**EXERCISE PROMPT:** Look through the records and copy each line that has "solid" in it.

(Front-end code change data)
►

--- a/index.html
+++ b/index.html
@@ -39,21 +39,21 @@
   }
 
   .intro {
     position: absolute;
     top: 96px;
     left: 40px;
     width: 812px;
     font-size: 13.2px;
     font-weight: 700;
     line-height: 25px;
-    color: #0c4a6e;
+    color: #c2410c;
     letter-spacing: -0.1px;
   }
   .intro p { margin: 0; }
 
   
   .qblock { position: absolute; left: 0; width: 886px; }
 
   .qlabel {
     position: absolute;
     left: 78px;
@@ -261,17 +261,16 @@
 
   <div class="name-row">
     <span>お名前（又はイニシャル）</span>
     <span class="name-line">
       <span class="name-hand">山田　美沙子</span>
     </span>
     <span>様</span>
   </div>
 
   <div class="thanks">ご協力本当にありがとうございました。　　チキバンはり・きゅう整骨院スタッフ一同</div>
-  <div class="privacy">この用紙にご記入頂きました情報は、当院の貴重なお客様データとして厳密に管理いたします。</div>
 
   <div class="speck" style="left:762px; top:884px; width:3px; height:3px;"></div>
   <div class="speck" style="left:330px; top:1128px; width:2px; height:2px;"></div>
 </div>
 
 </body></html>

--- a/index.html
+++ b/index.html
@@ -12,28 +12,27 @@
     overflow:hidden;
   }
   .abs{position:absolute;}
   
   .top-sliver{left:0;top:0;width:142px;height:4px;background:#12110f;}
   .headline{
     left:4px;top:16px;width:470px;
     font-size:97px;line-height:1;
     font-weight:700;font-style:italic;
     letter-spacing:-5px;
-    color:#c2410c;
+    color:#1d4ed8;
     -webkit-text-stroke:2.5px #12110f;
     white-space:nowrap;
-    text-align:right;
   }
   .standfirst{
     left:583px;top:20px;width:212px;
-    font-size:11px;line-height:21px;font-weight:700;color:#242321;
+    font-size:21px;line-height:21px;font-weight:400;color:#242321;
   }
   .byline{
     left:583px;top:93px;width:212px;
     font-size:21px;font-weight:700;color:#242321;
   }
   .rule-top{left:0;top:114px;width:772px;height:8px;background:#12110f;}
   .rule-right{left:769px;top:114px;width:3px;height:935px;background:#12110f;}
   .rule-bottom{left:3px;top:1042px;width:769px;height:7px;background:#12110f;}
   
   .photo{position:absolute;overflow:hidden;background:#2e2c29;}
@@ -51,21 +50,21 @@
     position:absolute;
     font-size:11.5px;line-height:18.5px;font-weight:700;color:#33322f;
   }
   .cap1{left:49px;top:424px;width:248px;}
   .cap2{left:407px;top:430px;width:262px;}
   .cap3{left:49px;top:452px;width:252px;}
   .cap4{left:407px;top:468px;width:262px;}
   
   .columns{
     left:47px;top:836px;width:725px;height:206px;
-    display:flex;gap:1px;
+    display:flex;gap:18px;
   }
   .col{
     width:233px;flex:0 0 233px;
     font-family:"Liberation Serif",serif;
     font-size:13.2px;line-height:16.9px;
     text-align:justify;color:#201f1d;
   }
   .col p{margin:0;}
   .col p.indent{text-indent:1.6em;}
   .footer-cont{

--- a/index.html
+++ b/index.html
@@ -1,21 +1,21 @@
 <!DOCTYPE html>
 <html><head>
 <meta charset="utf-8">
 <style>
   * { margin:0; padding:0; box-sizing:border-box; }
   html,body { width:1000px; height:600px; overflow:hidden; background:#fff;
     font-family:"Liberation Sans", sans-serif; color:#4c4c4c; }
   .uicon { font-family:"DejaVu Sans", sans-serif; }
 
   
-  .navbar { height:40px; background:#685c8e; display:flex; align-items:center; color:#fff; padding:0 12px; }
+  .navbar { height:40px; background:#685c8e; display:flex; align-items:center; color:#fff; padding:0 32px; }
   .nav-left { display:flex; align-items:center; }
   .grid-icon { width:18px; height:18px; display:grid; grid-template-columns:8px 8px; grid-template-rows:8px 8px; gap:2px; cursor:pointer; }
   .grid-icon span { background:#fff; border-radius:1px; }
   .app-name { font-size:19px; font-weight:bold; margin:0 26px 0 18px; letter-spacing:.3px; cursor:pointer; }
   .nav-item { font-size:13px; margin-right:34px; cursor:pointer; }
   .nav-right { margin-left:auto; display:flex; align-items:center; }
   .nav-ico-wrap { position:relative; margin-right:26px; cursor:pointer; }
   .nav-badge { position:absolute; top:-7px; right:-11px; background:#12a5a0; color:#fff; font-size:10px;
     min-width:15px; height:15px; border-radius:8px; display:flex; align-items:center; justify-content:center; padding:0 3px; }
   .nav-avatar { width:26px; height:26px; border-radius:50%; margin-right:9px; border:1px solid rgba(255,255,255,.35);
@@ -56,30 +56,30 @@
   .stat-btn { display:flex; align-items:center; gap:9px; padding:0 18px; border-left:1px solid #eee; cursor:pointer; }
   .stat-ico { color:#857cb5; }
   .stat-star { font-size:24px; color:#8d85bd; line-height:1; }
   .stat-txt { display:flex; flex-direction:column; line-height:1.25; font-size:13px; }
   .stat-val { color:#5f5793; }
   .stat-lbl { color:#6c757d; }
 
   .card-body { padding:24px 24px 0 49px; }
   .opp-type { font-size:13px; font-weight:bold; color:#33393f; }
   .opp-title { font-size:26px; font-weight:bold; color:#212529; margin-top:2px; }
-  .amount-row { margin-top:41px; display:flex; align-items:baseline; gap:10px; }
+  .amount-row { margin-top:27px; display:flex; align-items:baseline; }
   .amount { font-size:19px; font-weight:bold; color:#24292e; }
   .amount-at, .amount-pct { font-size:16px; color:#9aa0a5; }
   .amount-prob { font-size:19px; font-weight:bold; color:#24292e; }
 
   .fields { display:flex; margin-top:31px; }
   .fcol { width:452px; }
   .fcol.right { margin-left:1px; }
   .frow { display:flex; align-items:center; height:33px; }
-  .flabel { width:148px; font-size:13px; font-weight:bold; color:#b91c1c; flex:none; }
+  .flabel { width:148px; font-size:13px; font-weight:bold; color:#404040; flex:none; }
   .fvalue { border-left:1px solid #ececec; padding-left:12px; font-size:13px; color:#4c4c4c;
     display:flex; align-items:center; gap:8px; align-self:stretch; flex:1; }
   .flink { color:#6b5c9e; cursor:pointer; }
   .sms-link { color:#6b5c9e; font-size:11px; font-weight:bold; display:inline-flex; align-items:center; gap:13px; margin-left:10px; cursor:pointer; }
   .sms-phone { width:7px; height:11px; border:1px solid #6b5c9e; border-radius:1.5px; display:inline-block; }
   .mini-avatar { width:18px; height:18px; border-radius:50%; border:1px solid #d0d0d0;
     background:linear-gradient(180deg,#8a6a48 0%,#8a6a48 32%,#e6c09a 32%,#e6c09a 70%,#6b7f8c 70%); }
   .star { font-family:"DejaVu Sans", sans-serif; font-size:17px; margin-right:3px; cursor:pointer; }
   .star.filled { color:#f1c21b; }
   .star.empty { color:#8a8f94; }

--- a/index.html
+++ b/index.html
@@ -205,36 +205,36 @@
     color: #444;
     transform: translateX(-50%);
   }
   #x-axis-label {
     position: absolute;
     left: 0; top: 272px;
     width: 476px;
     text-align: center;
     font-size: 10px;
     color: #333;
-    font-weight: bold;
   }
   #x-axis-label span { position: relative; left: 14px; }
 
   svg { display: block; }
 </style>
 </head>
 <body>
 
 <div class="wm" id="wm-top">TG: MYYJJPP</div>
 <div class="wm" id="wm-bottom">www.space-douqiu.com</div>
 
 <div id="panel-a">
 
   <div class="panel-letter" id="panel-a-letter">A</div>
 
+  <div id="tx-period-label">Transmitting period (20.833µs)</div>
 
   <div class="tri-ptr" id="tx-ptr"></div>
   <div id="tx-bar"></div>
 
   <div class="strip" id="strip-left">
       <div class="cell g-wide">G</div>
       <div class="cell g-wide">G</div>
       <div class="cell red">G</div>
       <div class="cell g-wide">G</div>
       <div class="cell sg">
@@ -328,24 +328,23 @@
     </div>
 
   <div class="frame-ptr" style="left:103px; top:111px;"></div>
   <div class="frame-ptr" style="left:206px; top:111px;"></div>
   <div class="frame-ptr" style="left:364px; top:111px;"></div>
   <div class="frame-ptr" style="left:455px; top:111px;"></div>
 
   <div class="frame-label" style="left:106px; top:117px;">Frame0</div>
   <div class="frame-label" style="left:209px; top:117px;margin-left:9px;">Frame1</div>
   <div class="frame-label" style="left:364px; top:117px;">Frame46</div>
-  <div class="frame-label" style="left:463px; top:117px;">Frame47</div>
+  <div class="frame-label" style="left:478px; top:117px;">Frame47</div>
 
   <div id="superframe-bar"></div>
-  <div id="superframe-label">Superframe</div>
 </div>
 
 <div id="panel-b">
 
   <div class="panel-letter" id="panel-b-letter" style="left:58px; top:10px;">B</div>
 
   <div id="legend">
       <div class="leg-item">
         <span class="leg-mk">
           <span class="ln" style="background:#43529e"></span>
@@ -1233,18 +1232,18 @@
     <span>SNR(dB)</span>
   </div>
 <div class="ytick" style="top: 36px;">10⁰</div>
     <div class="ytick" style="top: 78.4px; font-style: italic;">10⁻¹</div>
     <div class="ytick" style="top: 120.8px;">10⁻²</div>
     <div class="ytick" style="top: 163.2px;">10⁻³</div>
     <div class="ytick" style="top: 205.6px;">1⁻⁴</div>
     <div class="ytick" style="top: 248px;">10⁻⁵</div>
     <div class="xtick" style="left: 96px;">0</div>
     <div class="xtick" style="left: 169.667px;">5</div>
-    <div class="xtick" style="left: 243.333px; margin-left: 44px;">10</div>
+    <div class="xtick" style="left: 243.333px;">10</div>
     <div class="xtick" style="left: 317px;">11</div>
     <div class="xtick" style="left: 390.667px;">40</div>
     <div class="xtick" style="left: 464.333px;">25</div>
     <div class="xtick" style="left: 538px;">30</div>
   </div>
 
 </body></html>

◄

**ANSWER FOR THIS EXERCISE:**
   .nav-avatar { width:26px; height:26px; border-radius:50%; margin-right:9px; border:1px solid rgba(255,255,255,.35);
   .stat-btn { display:flex; align-items:center; gap:9px; padding:0 18px; border-left:1px solid #eee; cursor:pointer; }
   .fvalue { border-left:1px solid #ececec; padding-left:12px; font-size:13px; color:#4c4c4c;
   .sms-phone { width:7px; height:11px; border:1px solid #6b5c9e; border-radius:1.5px; display:inline-block; }
   .mini-avatar { width:18px; height:18px; border-radius:50%; border:1px solid #d0d0d0;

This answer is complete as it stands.